═══ Dataset records ═══

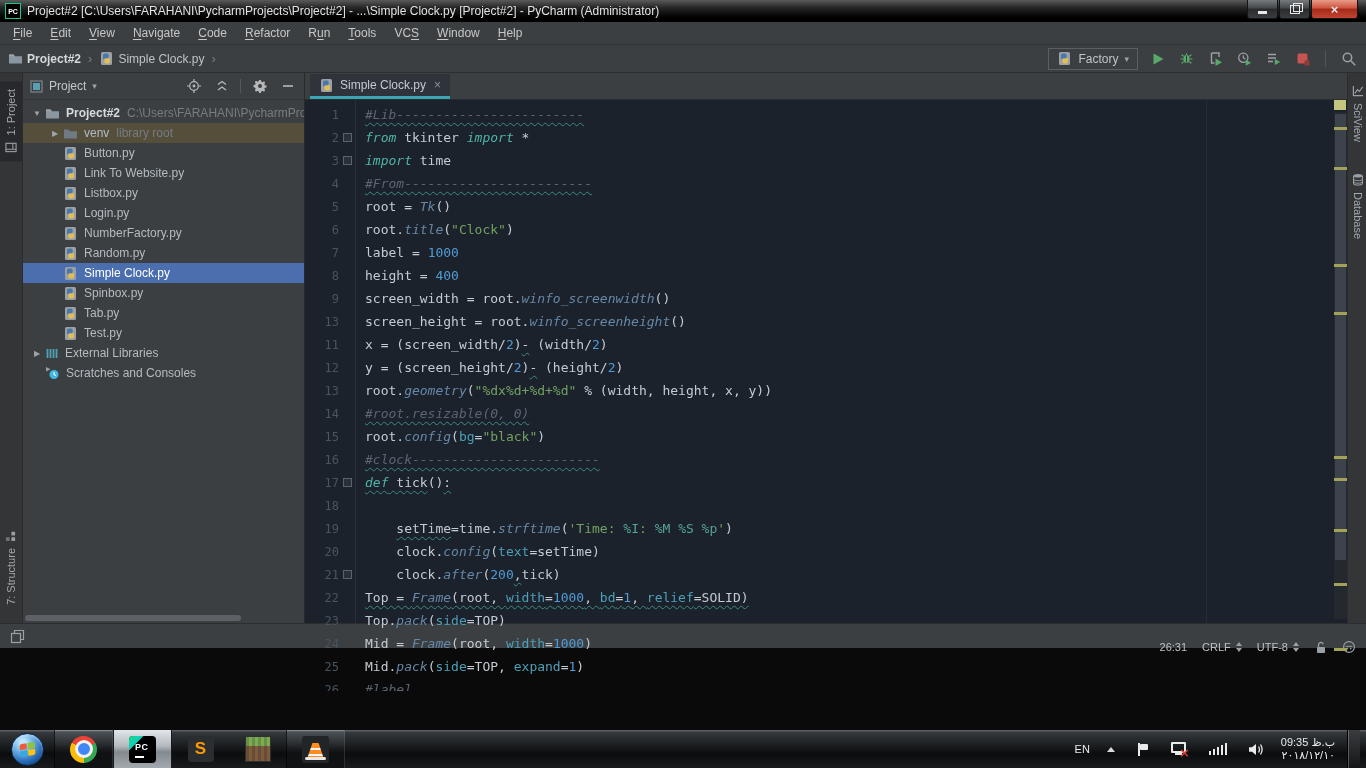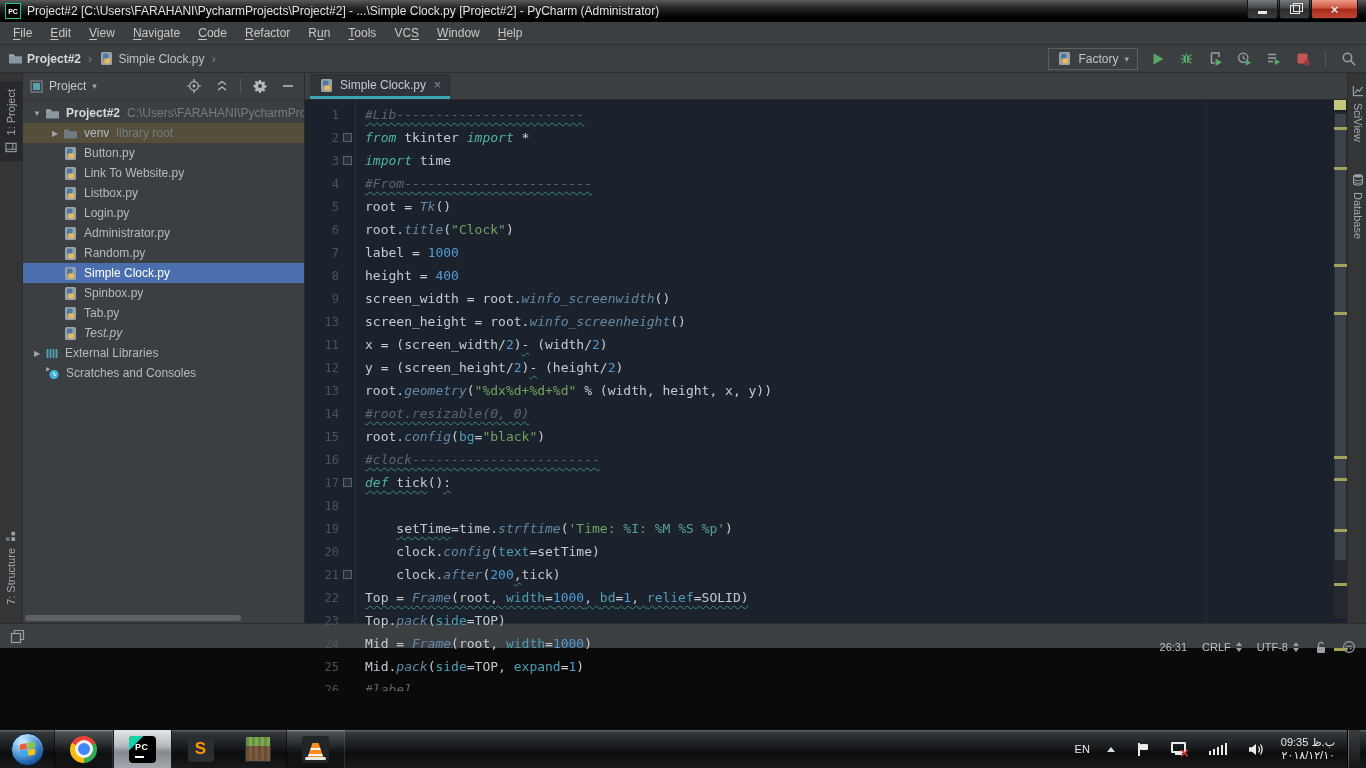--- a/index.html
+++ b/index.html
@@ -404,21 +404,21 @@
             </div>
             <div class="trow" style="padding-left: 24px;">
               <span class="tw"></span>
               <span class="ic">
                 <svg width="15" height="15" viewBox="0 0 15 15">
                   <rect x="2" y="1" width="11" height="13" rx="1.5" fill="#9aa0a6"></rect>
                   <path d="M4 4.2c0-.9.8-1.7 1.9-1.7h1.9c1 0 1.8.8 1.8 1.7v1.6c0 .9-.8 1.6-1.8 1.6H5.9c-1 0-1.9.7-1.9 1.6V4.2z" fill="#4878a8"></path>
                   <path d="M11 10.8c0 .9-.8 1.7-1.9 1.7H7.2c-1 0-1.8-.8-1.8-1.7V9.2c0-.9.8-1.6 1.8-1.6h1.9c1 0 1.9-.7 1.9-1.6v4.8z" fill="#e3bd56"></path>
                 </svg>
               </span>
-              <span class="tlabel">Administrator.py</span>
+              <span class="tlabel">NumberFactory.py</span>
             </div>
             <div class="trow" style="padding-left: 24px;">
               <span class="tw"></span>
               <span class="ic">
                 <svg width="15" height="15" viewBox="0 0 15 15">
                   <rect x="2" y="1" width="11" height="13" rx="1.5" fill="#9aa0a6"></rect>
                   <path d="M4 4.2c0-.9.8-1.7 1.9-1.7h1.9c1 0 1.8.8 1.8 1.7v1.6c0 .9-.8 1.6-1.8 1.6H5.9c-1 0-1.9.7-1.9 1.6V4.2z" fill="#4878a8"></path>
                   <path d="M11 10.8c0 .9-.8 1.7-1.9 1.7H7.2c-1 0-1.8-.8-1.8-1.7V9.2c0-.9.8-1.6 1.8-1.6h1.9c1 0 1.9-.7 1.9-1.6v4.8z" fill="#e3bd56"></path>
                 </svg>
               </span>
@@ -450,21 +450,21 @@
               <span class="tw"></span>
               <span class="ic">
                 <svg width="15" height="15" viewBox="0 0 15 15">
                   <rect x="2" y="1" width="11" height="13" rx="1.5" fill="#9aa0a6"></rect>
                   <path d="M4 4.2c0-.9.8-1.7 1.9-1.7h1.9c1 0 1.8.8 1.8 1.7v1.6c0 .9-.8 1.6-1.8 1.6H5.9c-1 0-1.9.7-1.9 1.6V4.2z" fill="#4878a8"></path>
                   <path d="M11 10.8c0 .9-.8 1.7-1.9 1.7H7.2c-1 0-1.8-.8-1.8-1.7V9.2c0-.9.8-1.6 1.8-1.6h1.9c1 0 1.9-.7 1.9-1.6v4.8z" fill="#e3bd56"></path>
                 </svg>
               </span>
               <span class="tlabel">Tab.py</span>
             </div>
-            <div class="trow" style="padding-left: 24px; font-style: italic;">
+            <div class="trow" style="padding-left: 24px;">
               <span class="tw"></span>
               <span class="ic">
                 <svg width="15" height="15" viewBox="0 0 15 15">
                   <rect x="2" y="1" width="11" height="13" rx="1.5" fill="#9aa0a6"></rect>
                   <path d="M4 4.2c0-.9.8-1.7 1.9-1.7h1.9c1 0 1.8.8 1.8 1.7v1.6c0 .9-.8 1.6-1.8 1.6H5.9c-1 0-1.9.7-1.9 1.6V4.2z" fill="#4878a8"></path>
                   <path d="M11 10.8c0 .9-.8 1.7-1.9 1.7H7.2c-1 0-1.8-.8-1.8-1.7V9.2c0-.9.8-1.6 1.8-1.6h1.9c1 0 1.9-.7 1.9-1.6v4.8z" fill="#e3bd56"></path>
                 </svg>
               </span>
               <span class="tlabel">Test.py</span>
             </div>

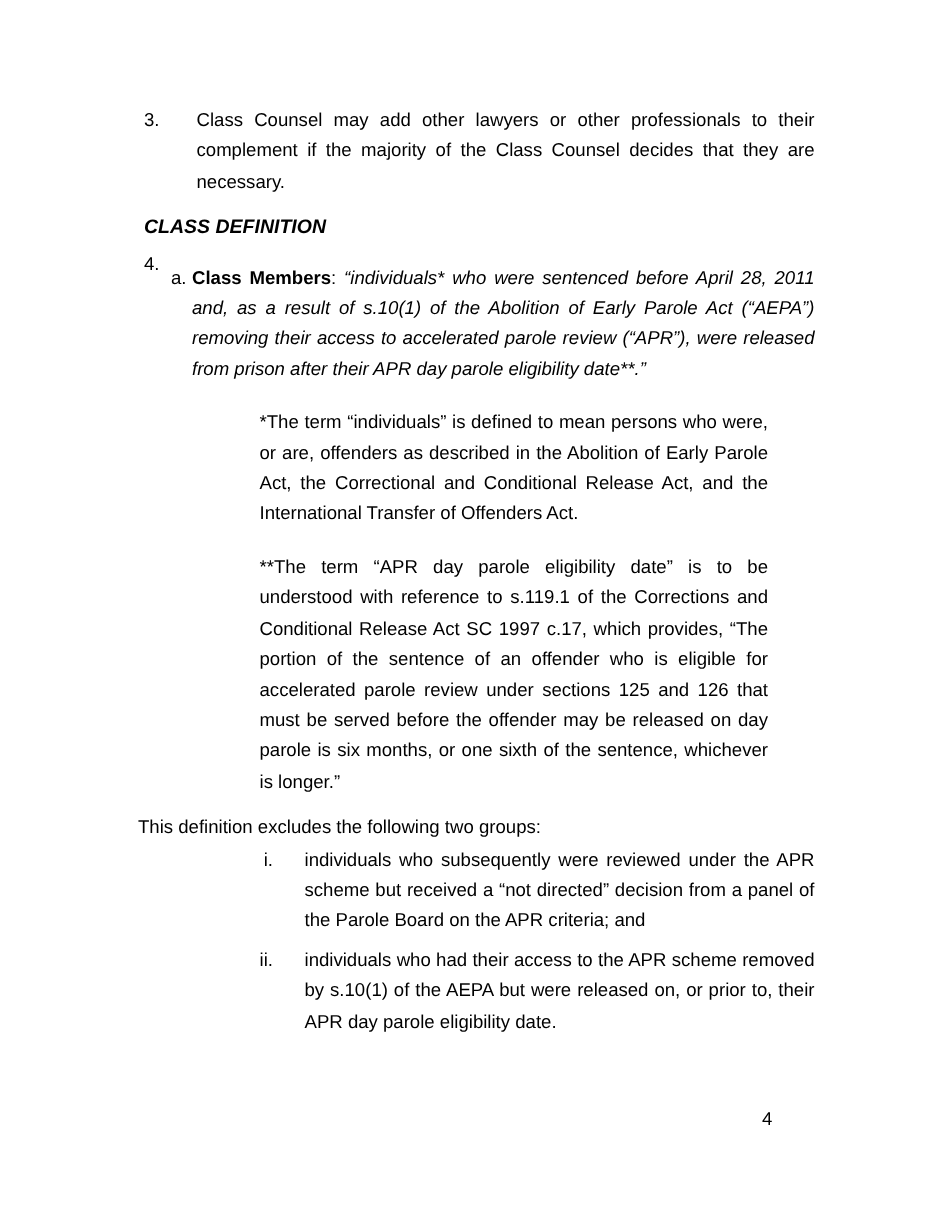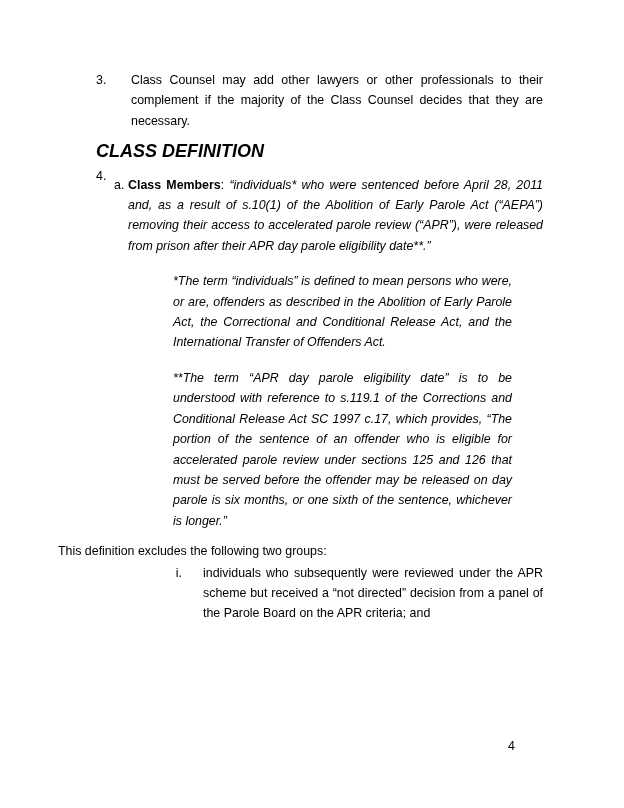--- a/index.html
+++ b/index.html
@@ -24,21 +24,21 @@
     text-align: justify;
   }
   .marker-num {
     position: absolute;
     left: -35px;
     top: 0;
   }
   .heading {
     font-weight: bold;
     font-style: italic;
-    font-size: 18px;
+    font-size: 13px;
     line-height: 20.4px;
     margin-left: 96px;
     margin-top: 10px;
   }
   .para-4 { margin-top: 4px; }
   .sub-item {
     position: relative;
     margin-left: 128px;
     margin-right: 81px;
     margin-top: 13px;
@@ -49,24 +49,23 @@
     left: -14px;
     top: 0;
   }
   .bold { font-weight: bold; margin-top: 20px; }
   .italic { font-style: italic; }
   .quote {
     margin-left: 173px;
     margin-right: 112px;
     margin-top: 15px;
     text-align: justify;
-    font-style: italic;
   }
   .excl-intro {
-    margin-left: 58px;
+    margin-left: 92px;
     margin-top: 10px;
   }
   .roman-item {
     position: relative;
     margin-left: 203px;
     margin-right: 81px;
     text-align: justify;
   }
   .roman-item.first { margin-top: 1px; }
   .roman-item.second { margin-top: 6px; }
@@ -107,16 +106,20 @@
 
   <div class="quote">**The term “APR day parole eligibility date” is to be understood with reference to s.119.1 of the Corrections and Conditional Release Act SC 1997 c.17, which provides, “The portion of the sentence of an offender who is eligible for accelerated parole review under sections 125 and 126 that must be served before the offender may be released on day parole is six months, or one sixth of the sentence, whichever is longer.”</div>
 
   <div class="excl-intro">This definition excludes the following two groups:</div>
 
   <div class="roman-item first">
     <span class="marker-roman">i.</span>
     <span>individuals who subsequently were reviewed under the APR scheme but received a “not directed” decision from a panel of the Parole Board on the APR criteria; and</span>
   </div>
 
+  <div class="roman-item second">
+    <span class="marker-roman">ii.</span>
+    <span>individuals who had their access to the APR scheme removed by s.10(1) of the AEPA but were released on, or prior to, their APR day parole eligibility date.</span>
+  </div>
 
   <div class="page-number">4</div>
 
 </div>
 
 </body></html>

═══

_What this task involves_. Among the records, find every line with the word "were" and copy it.

_Written reply_.
     <span>individuals who subsequently were reviewed under the APR scheme but received a “not directed” decision from a panel of the Parole Board on the APR criteria; and</span>
+    <span>individuals who had their access to the APR scheme removed by s.10(1) of the AEPA but were released on, or prior to, their APR day parole eligibility date.</span>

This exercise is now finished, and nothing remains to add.